A HAIR-RAISING Halloween bill this morning to make you feel better about the weekend’s excesses, which no doubt pale in comparison to one group’s £40,000 cork-popper at Chelsea members club Raffles last week.

The Capitalist hears one regular, a energy trader, was pleasantly surprised when actor Benicio del Toro planted himself on a neighbouring table during the club’s Halloween bash.

However it appears nothing challenges a trader’s manhood more than an A-list Hollywood bad guy. Our man clearly felt the pressure and upped his game with a spectacular spending display for his group to enjoy.

The most notable items on the tab were the three Methuselah bottles of Dom Pérignon and seven of Dom Pérignon Oenotheque 1996 (of which the thirsty team drank the house dry!)

Nice to see he also got into the Halloween spirit with some special Zombie-themed cocktails, despite not having quite entered the festive spirit entirely – he didn’t change out of his office attire for the evening.
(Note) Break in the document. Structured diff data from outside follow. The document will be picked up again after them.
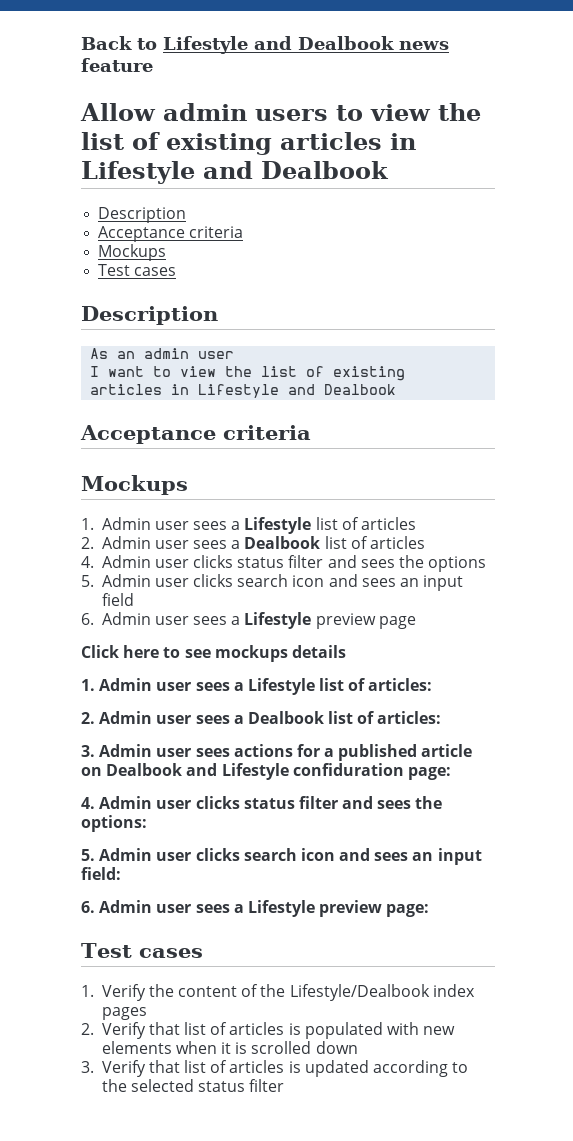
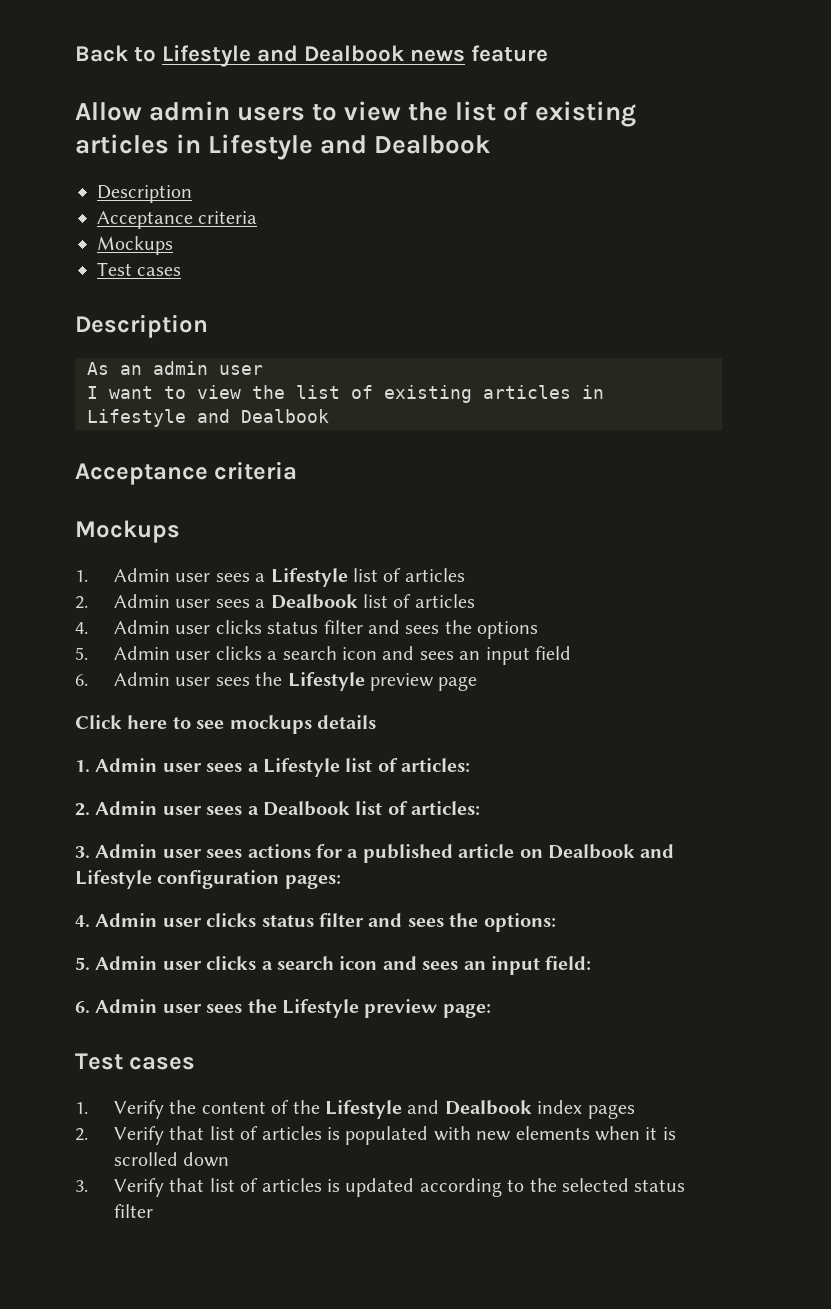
- 5. Admin user clicks search icon and sees an input field
+ 5. Admin user clicks a search icon and sees an input field
- 6. Admin user sees a Lifestyle preview page
+ 6. Admin user sees the Lifestyle preview page
- 3. Admin user sees actions for a published article on Dealbook and Lifestyle confiduration page:
+ 3. Admin user sees actions for a published article on Dealbook and Lifestyle configuration pages:
- 5. Admin user clicks search icon and sees an input field:
+ 5. Admin user clicks a search icon and sees an input field:
- 6. Admin user sees a Lifestyle preview page:
+ 6. Admin user sees the Lifestyle preview page:
- 1. Verify the content of the Lifestyle/Dealbook index pages
+ 1. Verify the content of the Lifestyle and Dealbook index pages

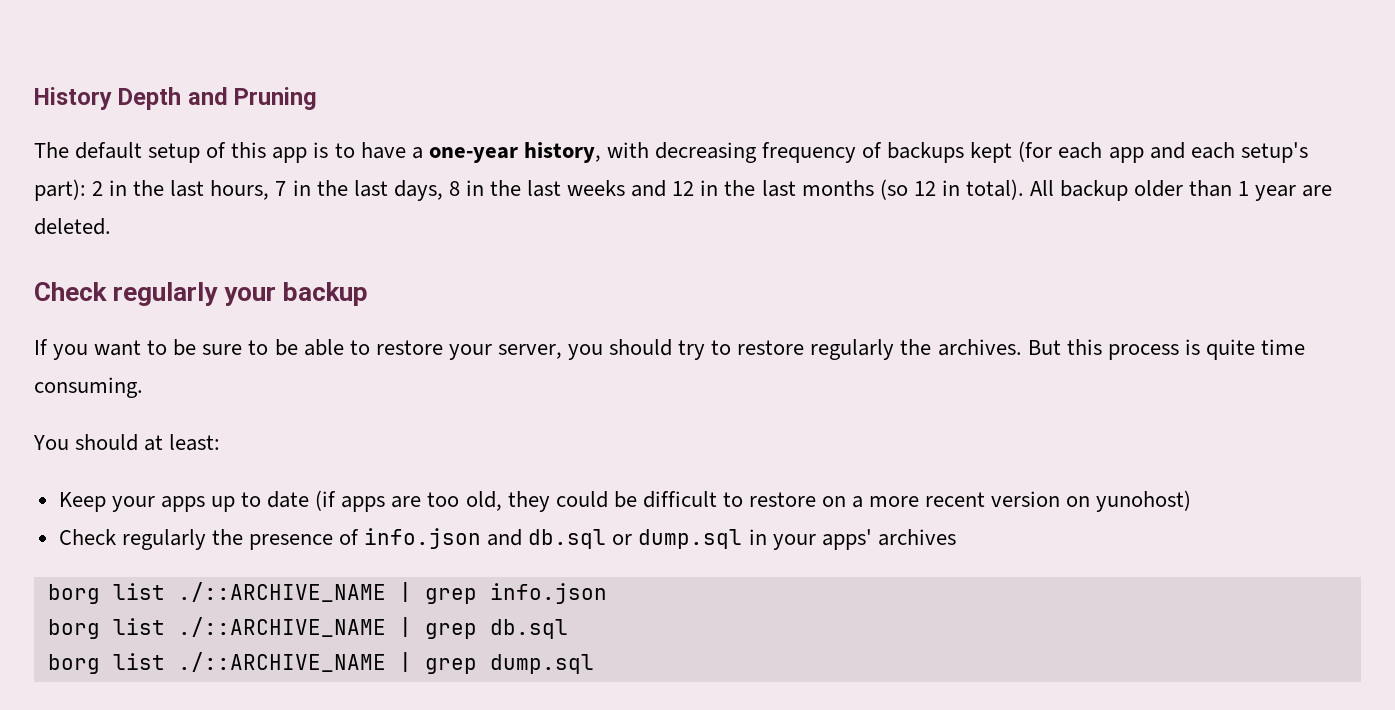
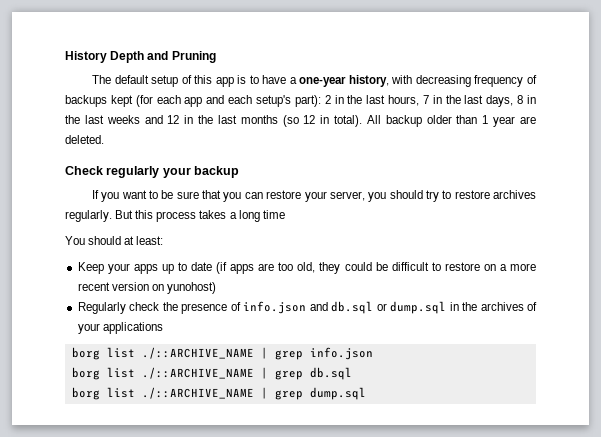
- If you want to be sure to be able to restore your server, you should try to restore regularly the archives. But this process is quite time consuming.
+ If you want to be sure that you can restore your server, you should try to restore archives regularly. But this process takes a long time
- Check regularly the presence of info.json and db.sql or dump.sql in your apps' archives
+ Regularly check the presence of info.json and db.sql or dump.sql in the archives of your applications

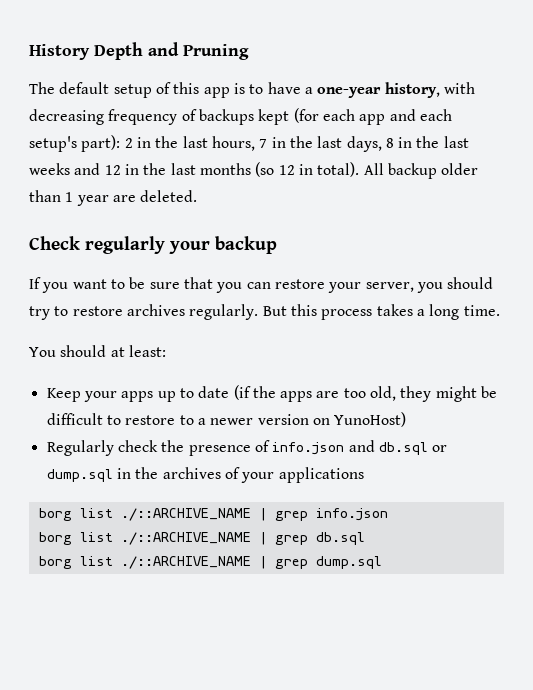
- But this process takes a long time
+ But this process takes a long time.
- Keep your apps up to date (if apps are too old, they could be difficult to restore on a more recent version on yunohost)
+ Keep your apps up to date (if the apps are too old, they might be difficult to restore to a newer version on YunoHost)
■ AVID BBC Radio Four fans who tuned in to Kirsty Young's Desert Island Discs programme yesterday were in for an eggcellent (pardon the pun) anecdote from Prudential chief executive Tidjane Thiam. The “man from the Pru” was not only selecting his top eight castaway songs, but also gave an insight into some less-than-enjoyable moments at the insurer, telling listeners that he once went to his firm’s AGM with two suits because his security team feared he would have eggs thrown at him on the way in. Thiam told listeners: “I have taken it as an indicator of improvement that I now go to AGMs with one suit.” Thiam is one of just a handful of the UK’s biggest business figures to grace the show in its 60-year history, following in the footsteps on WPP boss Sir Martin Sorrell and ex-M&S chairman Sir Stuart Rose. Between choosing records by Bob Marley, Frank Sinatra and Charles Aznavour, Thiam also revealed he was once invited to become the Prime Minister of the Ivory Coast, where he grew up, but turned it down as: “I don’t believe in violence in politics”.